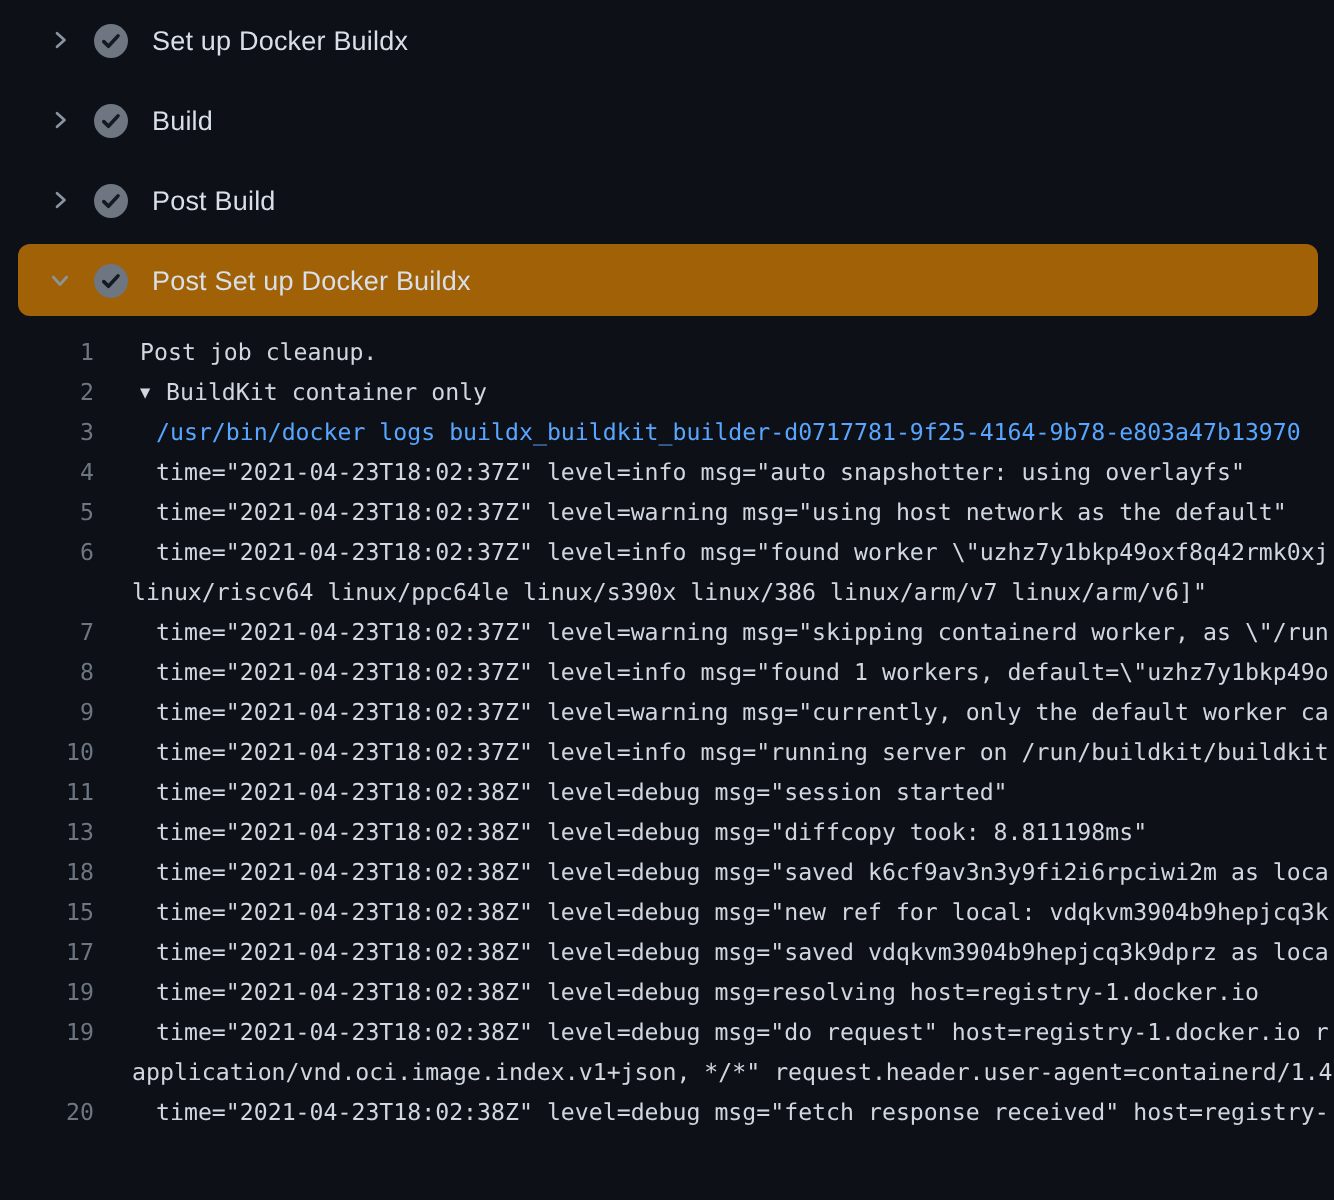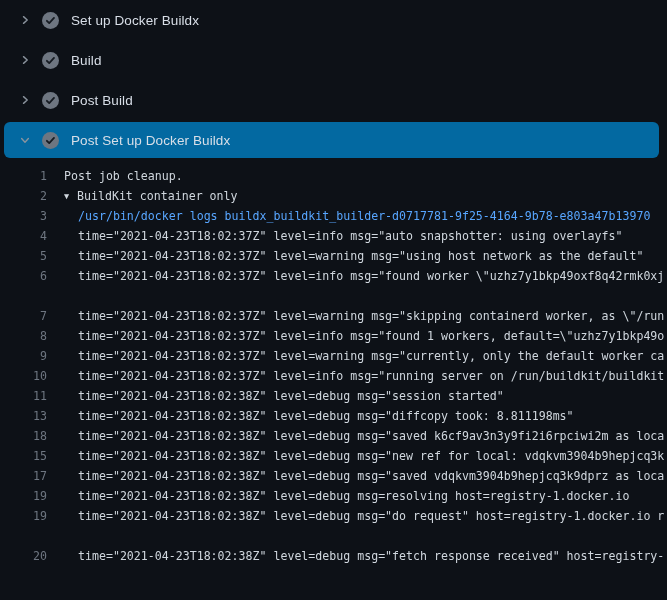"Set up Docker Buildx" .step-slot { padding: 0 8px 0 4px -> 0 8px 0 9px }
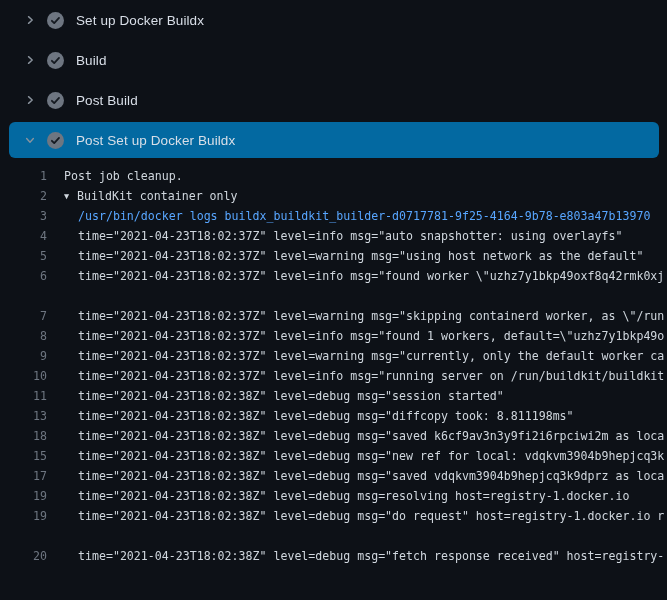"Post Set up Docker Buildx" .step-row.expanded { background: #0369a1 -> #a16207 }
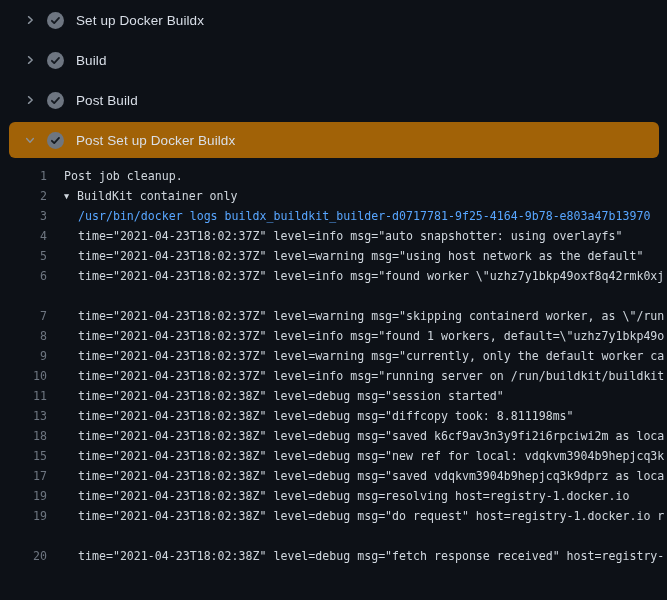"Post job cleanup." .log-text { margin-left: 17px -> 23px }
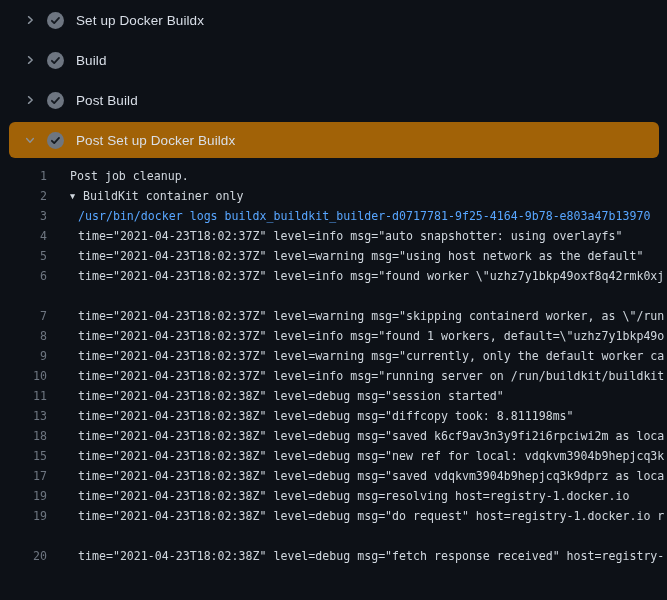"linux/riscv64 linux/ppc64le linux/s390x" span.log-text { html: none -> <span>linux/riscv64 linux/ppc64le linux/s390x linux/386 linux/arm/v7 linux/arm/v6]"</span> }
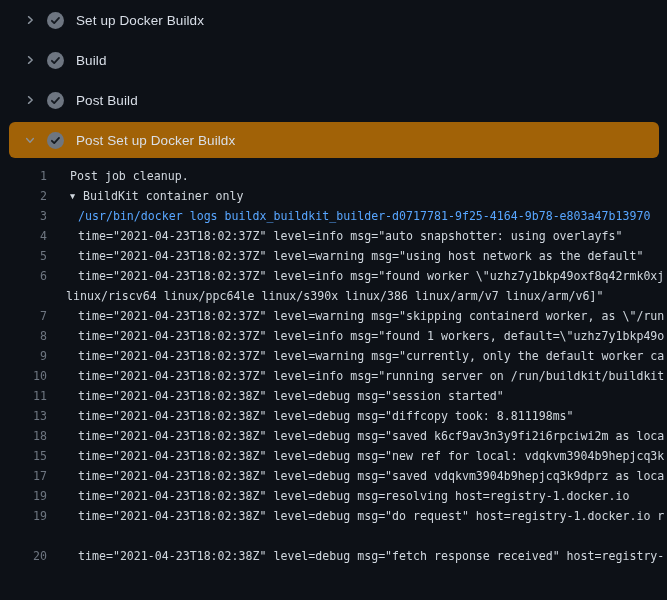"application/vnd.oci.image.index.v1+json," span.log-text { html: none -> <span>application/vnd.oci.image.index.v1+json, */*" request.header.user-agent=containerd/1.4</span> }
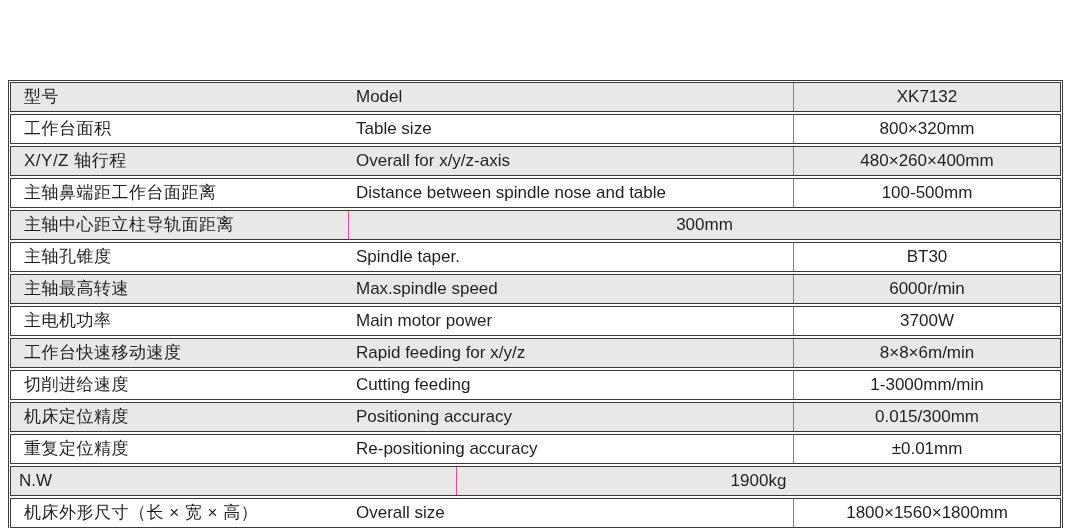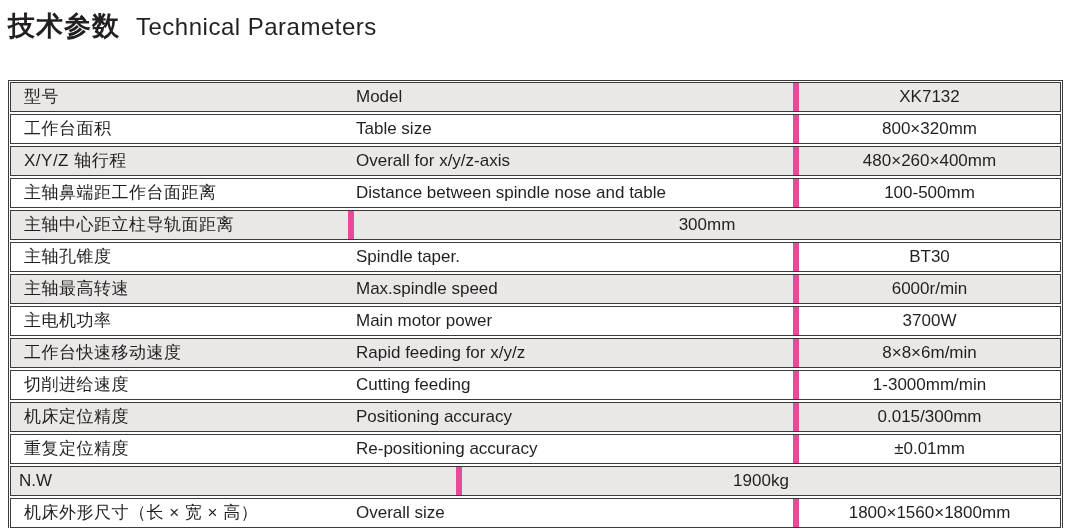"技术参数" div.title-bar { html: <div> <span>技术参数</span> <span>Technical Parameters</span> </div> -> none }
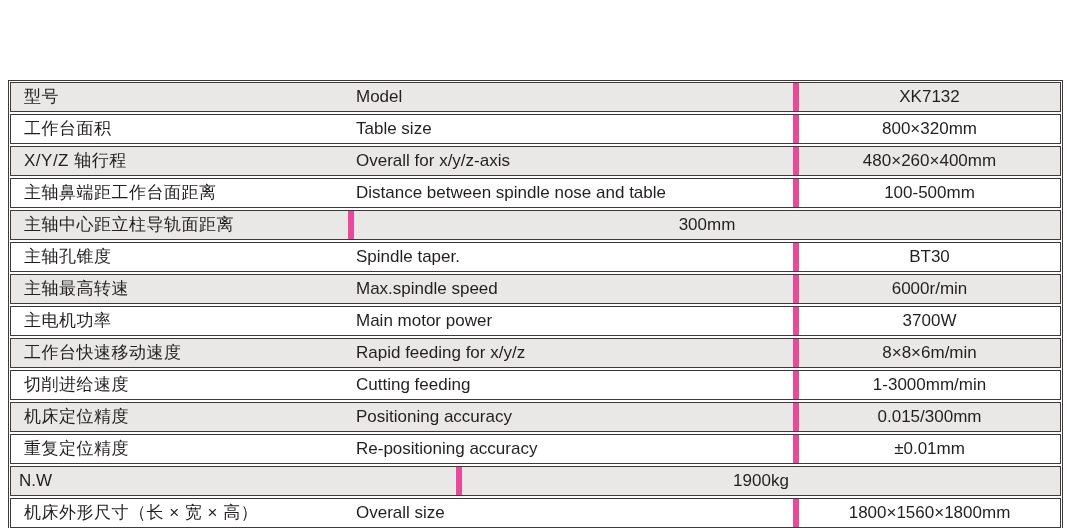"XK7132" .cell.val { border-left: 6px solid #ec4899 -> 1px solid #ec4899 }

* _Problem description_
Final stretch of the data: repeat exactly each line from the one containing "html: <div> <span>技术参数</span>" through the last, and omit all pictures.

* _Task solution_
"技术参数" div.title-bar { html: <div> <span>技术参数</span> <span>Technical Parameters</span> </div> -> none }
"XK7132" .cell.val { border-left: 6px solid #ec4899 -> 1px solid #ec4899 }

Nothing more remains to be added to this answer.